The software’s pretty cool. It works a bit like Minecraft, where the environment is constructed from cubes (of variable size here), and Sandbox Gamemaker has a library of bitmap surfaces. A configuration file stores the geometries of whatever’s constructed, and I believe developers either add scripts to them, or add pointers to external script files.

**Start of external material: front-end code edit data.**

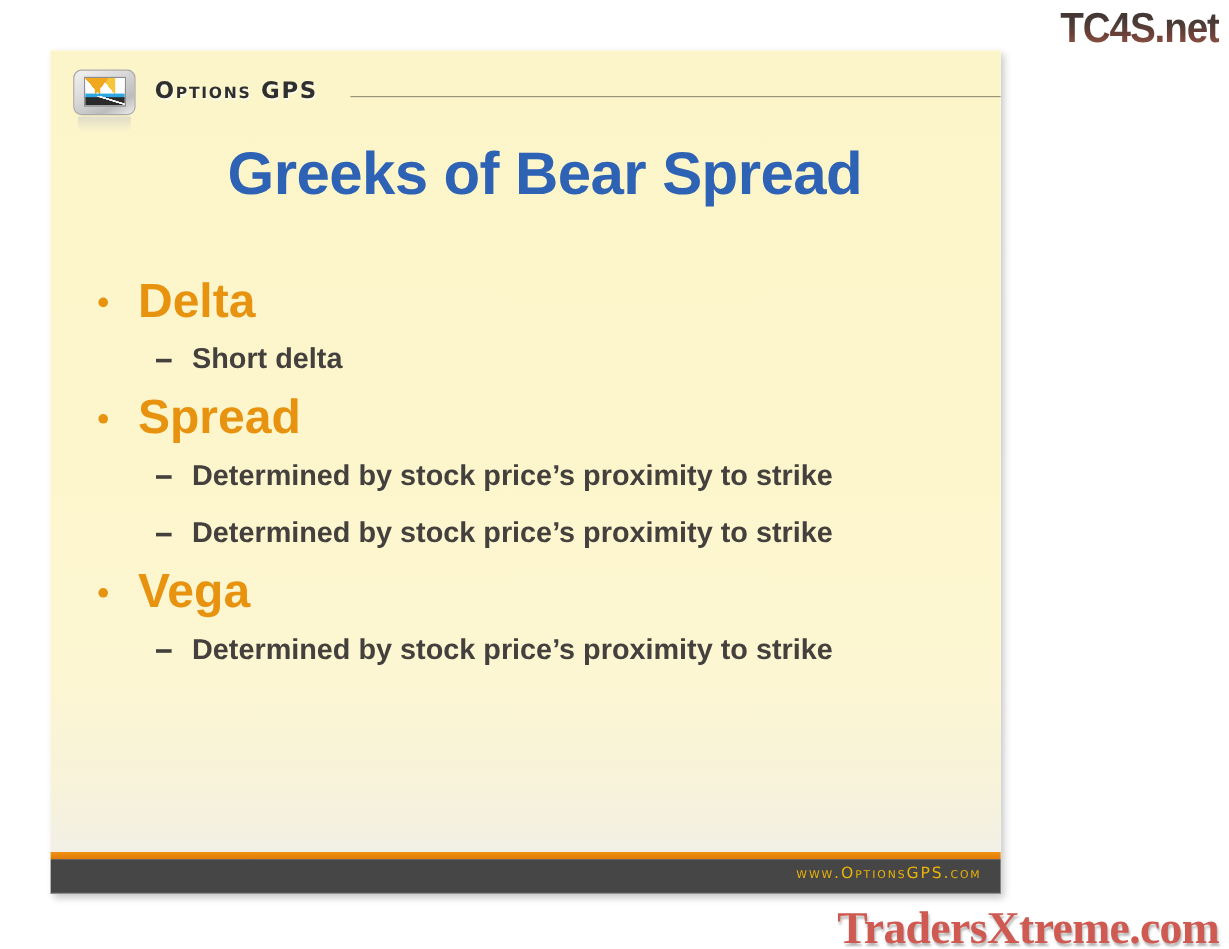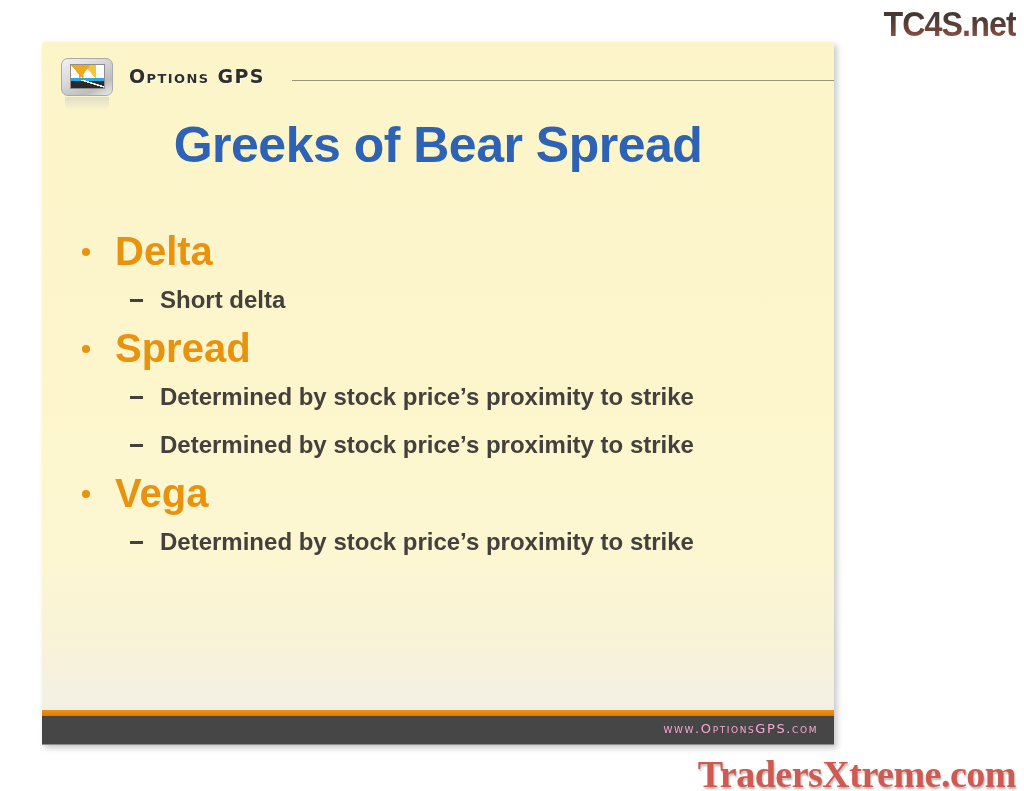"Greeks of Bear Spread" #slide-title { left: 0 -> 16px }
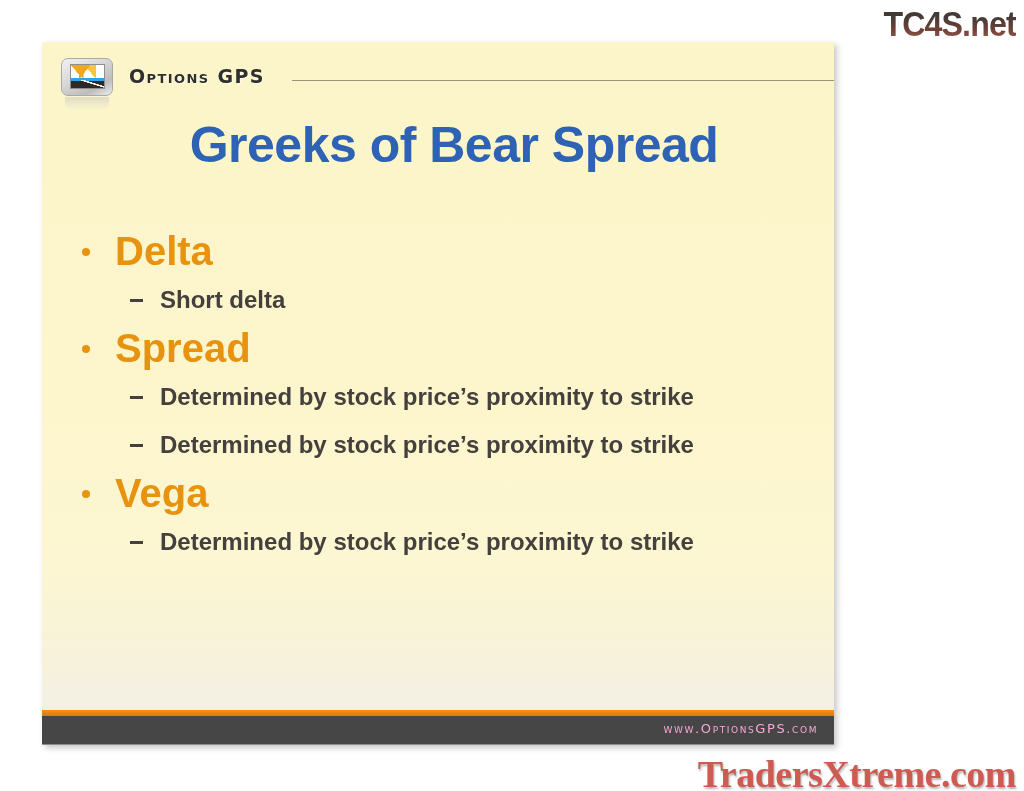"www.OptionsGPS.com" #footer-url { color: #f9a8d4 -> #eab308 }
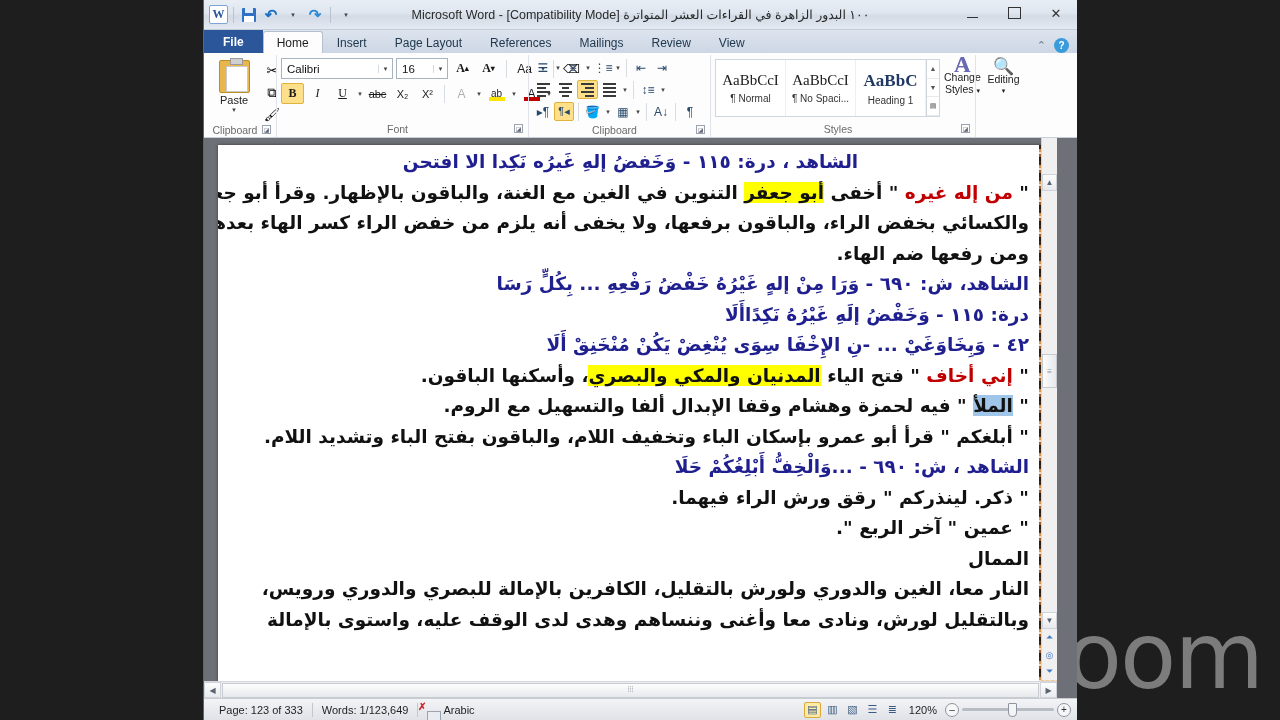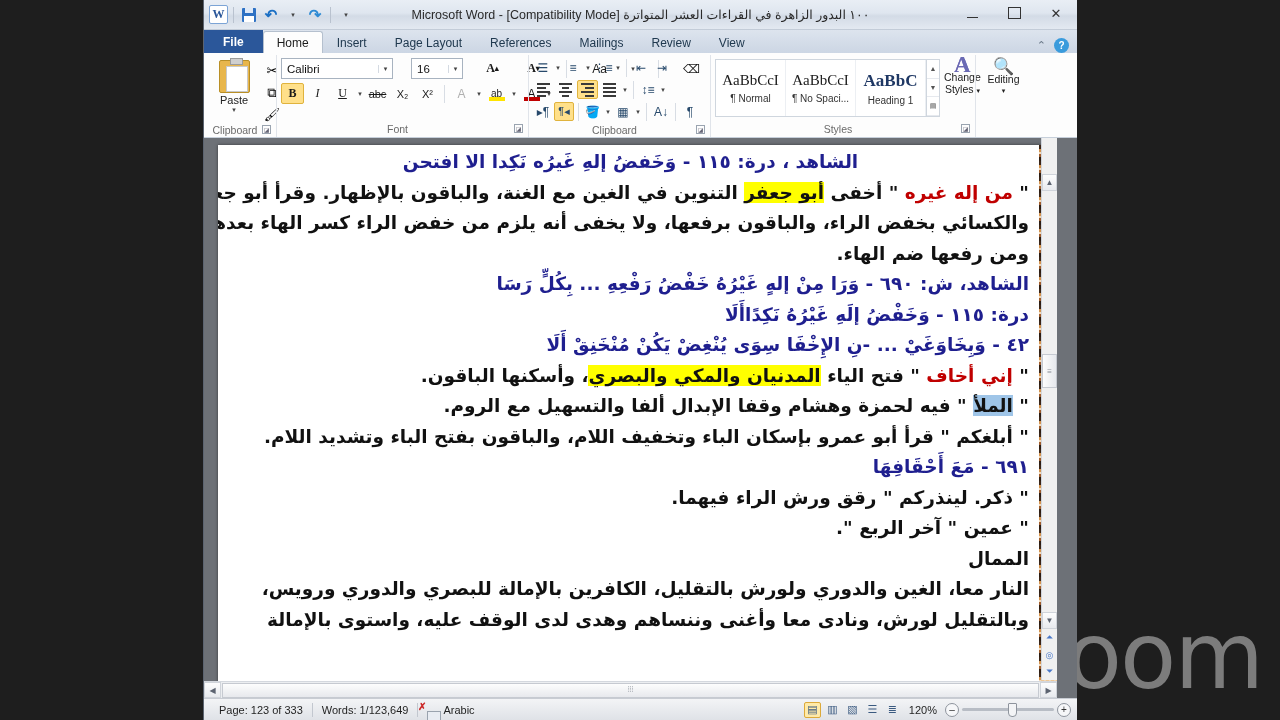"Calibri" .font-row { gap: 18px -> 3px }
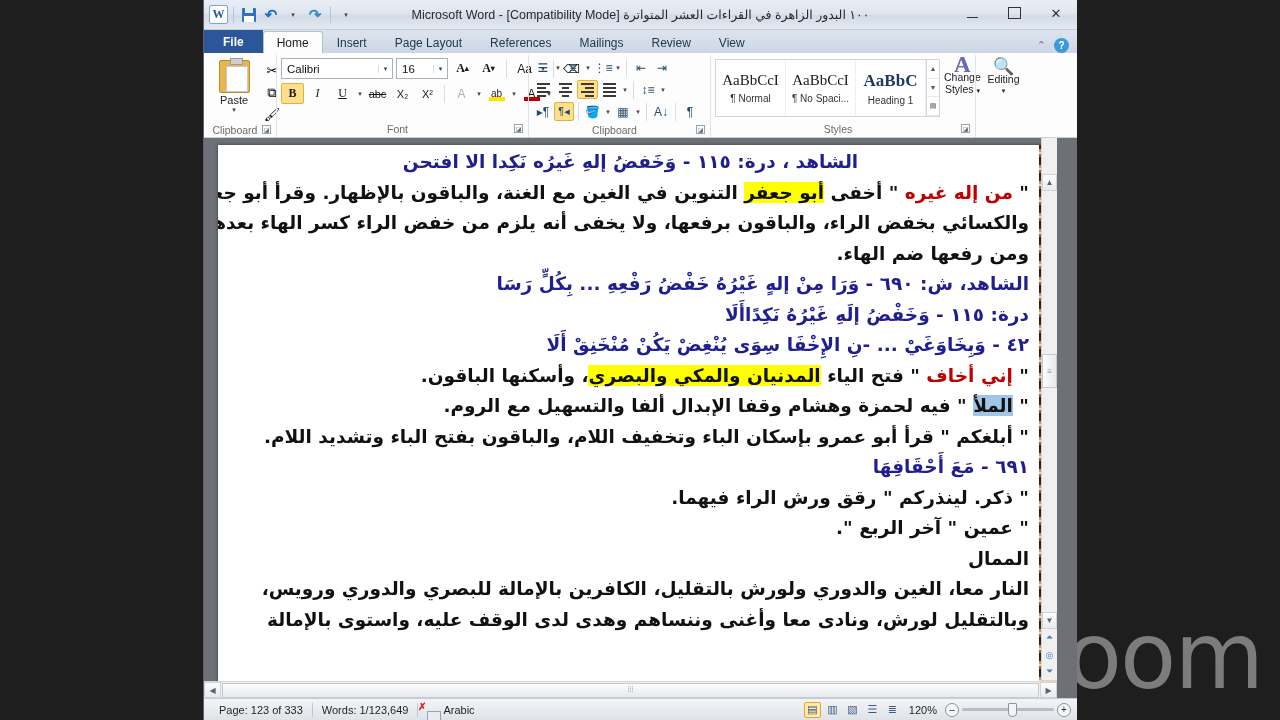"الشاهد ، ش: ٦٩٠ -" div.ln { html: none -> <div>الشاهد ، ش: ٦٩٠ - ...وَالْخِفُّ أَبْلِغُكُمْ حَلَا</div> }
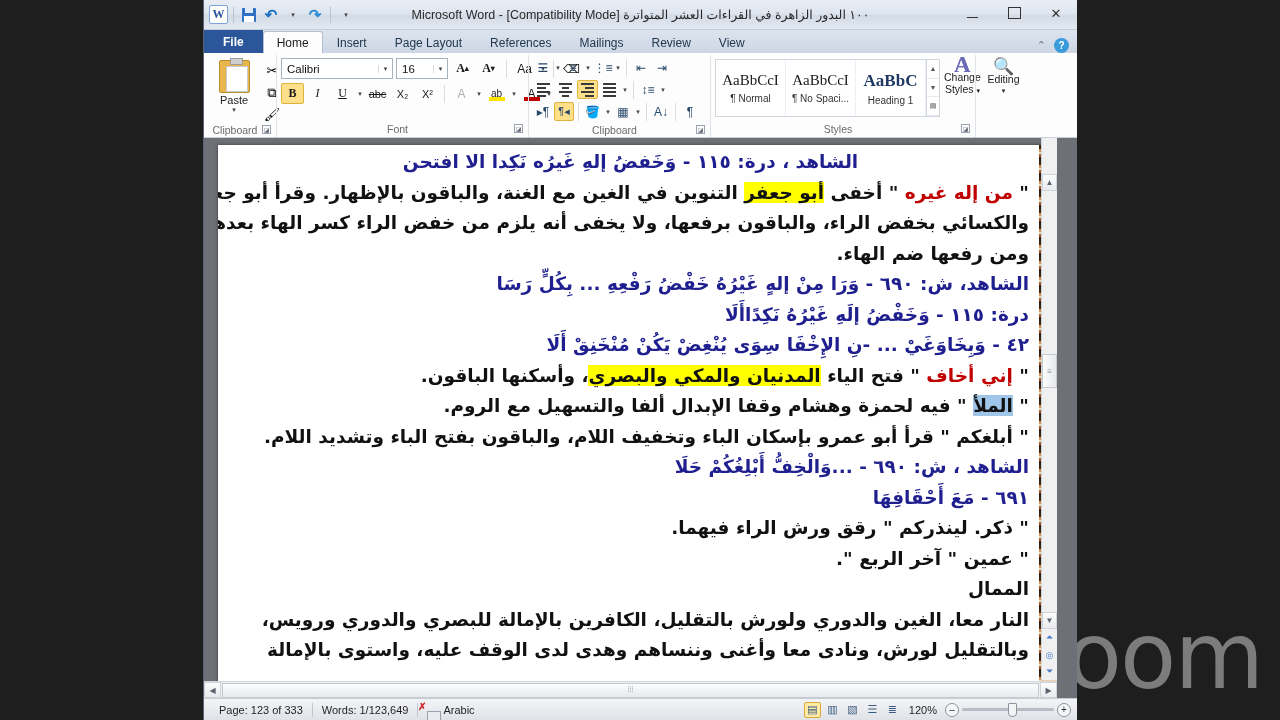"٦٩١ - مَعَ أَحْقَافِهَا" div.ln { html: <div>٦٩١ - مَعَ أَحْقَافِهَا</div> -> none }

Within a few days I managed to build a world that’s passable for a modern FPS/RPG, and the Gamemaker generated a config file, a skeleton where I think the back-end code would be placed. I’m assuming there’s a method of compiling this later.
What’s needed now is a way of creating and importing 3D objects (‘mapmodels’) into Sandbox. This is where the design artists normally get involved.

B7Space-1

B7Space-2

B7Space-5

As far as the actual development’s concerned, I have a rough idea of how a game engine works and what the computer does in the background, thanks largely to the guys at Unified.Diff. Each object in the environment has a rendering function and buffers for size, X, Y and Z values – these are continually updated as the player moves around the screen, giving the illusion of moving through a 3D world. Some objects could also have a buffer to store the distance between the player’s avatar and a given object, and this would enable some interactivity with the environment. For ‘mapmodels the buffers could be much larger, as they involve real numbers for rendering curves.
In addition, I’d also need to create a ‘HUD’, a static overlay that might print global variables for health, ammunition, etc.